## [What is being asked]
Report each line from the entries in which "margin" can be found.

─── Given data ───

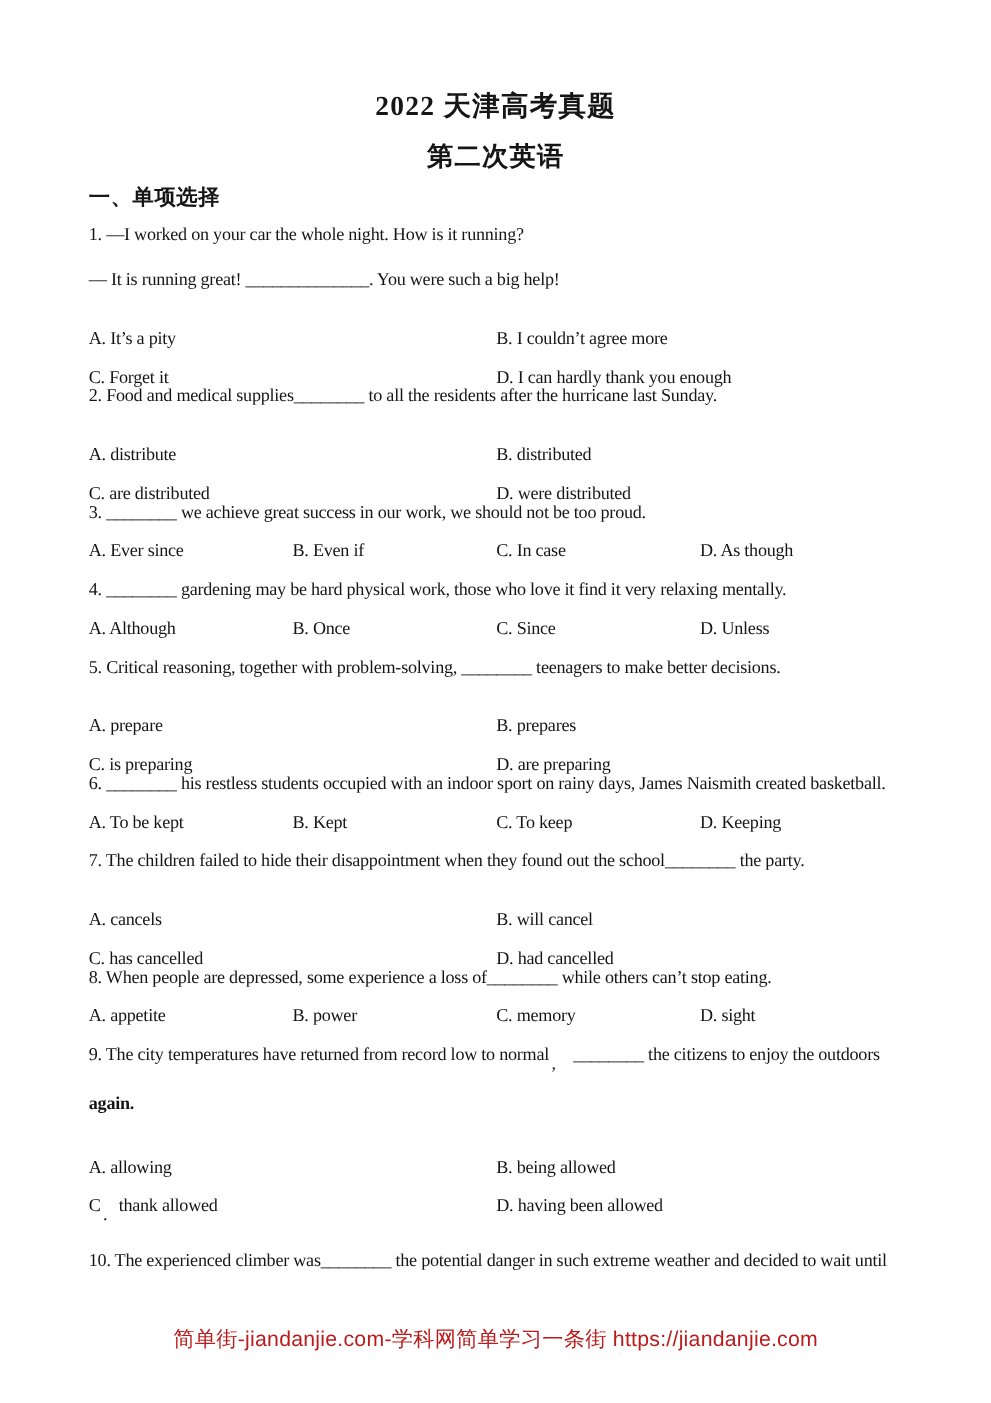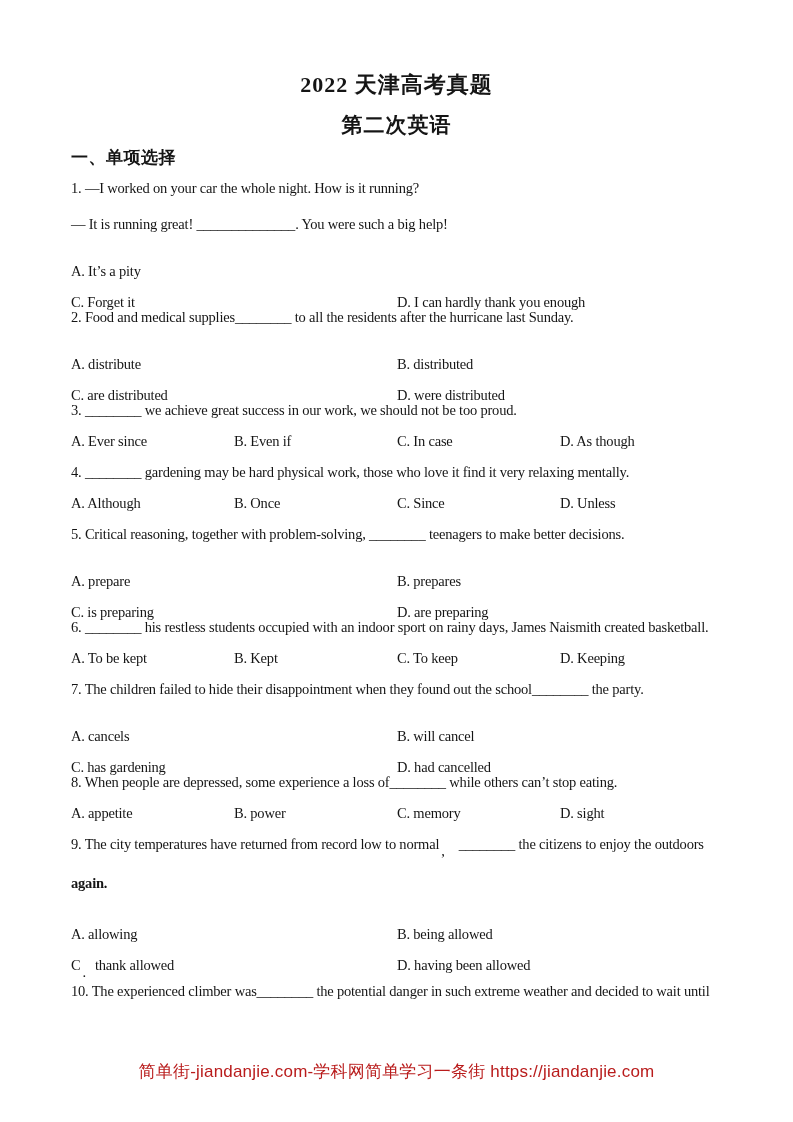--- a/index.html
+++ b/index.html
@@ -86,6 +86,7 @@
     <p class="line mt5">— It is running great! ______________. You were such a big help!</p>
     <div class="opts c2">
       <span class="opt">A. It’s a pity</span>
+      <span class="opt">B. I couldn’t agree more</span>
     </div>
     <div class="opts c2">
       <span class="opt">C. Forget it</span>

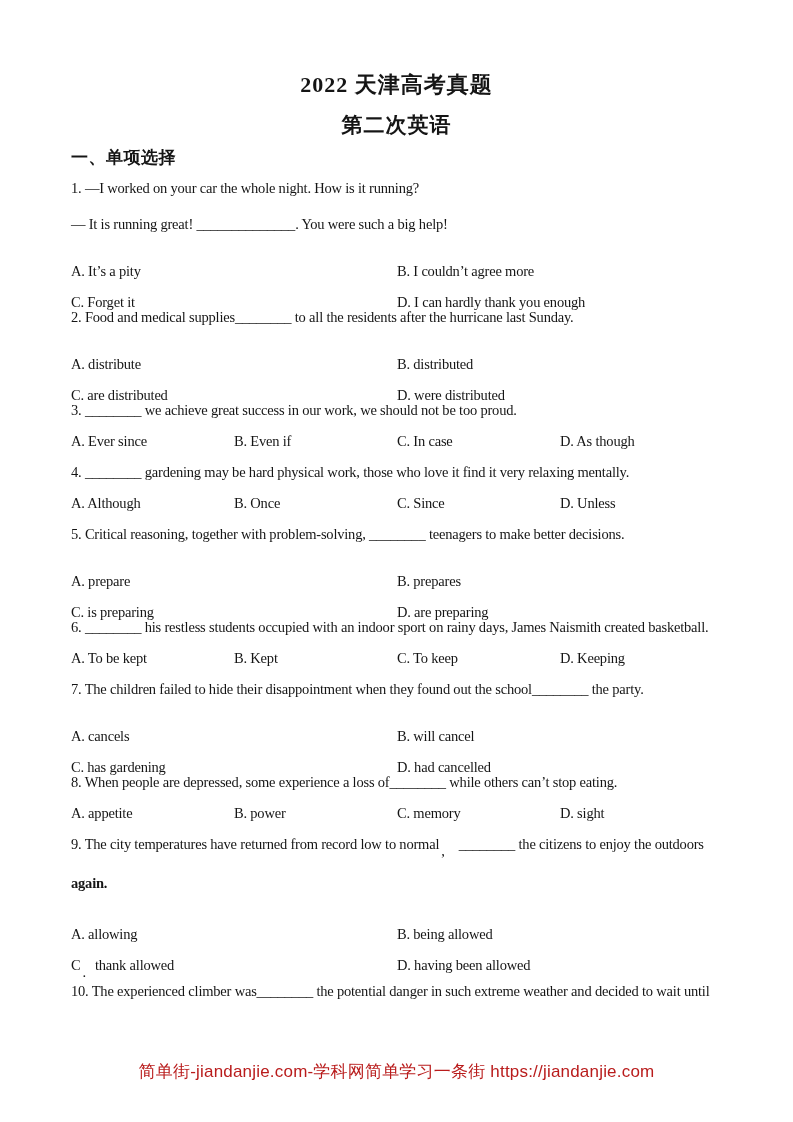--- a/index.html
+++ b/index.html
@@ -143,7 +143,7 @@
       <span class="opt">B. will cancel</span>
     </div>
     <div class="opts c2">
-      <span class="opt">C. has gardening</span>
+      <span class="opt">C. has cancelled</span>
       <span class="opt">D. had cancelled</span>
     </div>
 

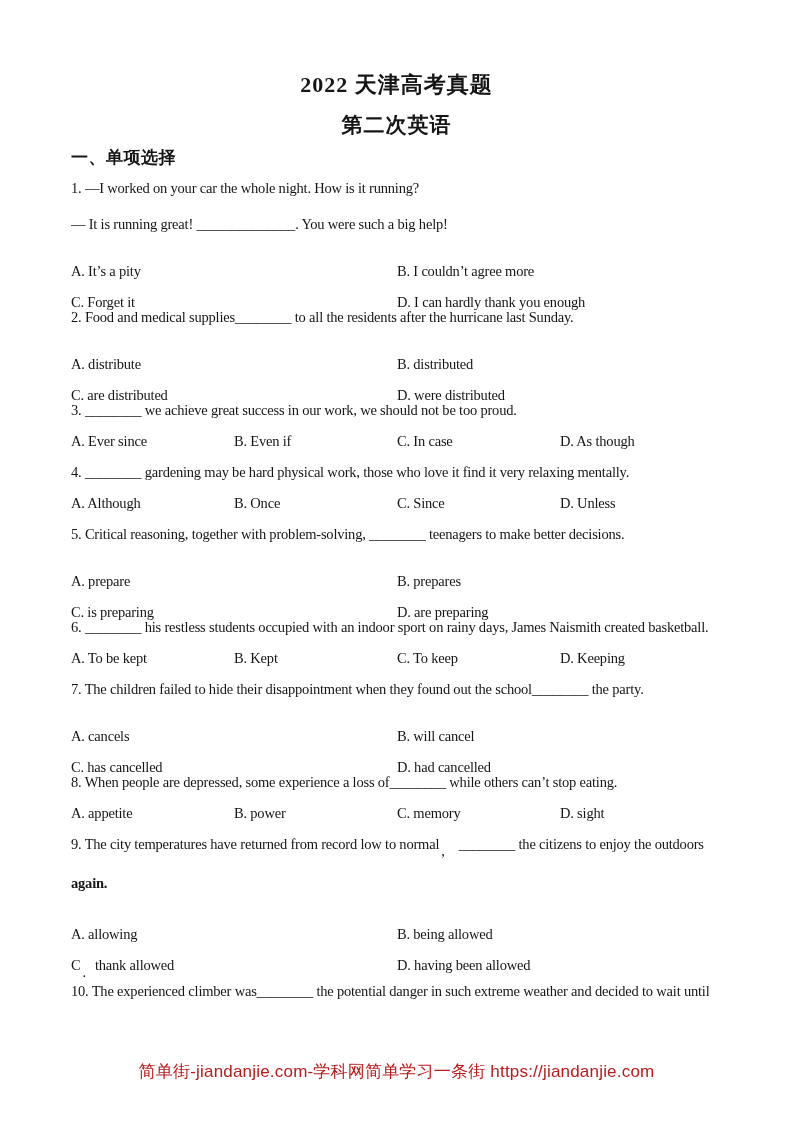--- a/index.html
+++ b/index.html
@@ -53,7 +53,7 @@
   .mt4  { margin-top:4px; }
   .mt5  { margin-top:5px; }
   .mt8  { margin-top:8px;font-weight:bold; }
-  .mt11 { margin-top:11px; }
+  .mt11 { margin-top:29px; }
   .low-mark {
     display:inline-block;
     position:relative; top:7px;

───
─── Given data ───

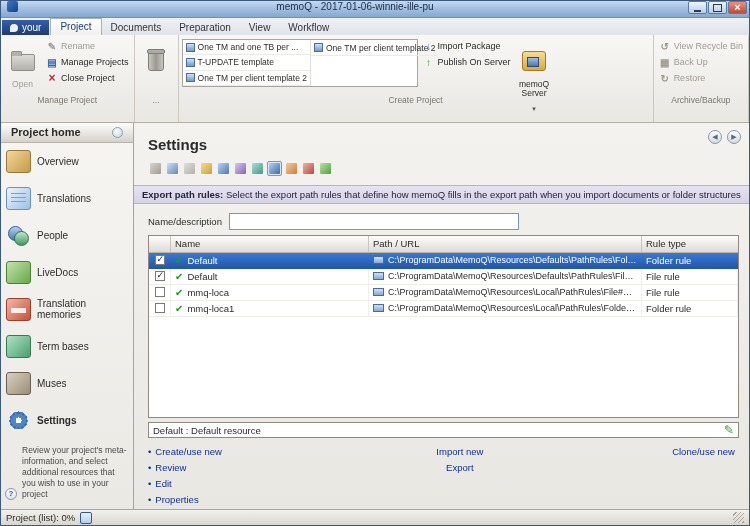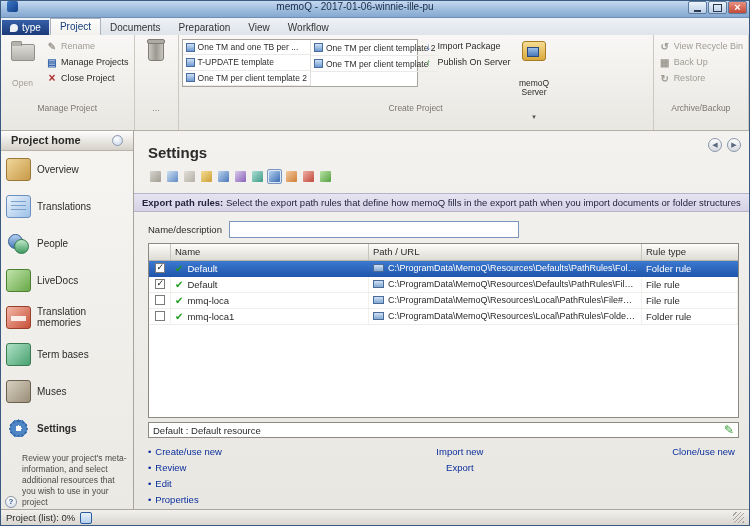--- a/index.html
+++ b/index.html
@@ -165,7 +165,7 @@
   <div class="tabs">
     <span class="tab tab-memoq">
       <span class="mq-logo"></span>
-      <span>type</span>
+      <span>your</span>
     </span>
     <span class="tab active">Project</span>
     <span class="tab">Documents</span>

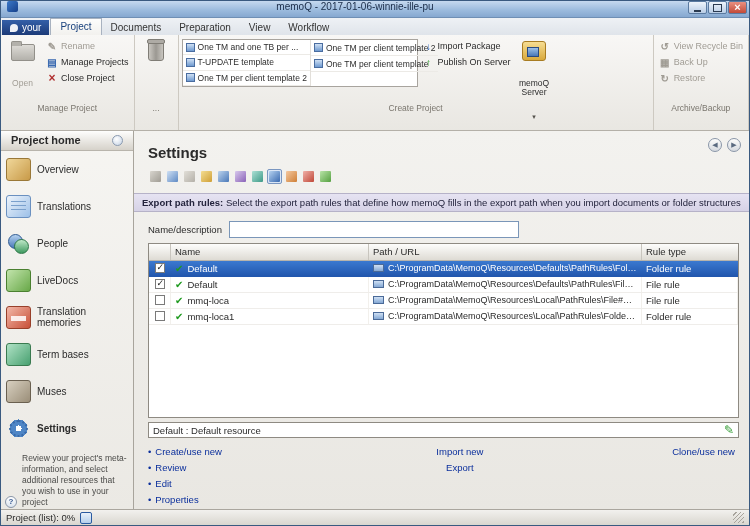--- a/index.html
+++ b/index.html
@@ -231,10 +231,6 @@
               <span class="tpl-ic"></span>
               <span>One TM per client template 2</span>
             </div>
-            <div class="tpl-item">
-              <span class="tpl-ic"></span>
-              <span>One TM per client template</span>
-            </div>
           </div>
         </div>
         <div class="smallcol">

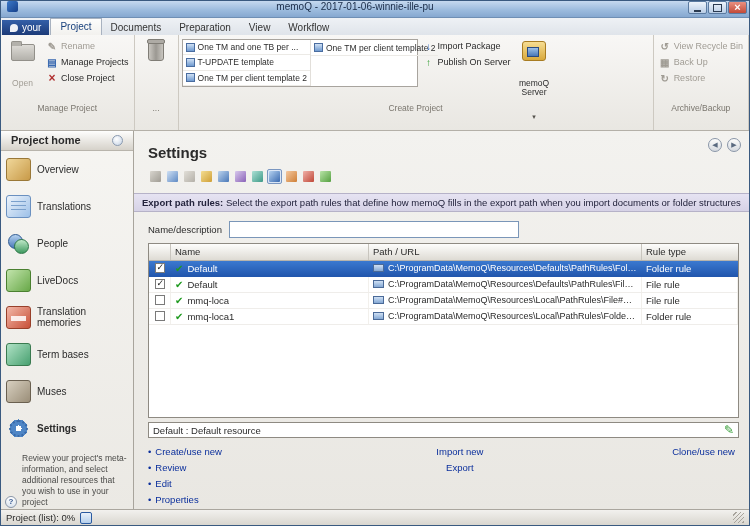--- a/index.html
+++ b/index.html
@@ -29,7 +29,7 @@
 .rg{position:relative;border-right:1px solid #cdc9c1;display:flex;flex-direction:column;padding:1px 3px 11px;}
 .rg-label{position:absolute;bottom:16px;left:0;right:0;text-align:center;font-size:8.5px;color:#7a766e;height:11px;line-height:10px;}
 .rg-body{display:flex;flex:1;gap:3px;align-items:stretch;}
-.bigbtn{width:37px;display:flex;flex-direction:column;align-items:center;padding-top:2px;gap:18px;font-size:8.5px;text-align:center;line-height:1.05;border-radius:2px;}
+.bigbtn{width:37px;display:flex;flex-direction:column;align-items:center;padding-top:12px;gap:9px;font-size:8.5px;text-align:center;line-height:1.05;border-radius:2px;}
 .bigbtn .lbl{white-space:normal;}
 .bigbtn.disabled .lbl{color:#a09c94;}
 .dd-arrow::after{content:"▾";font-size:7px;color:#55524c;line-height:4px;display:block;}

───

## [Reply to the task]
   .mt4  { margin-top:4px; }
   .mt5  { margin-top:5px; }
   .mt8  { margin-top:8px;font-weight:bold; }
-  .mt11 { margin-top:11px; }
+  .mt11 { margin-top:29px; }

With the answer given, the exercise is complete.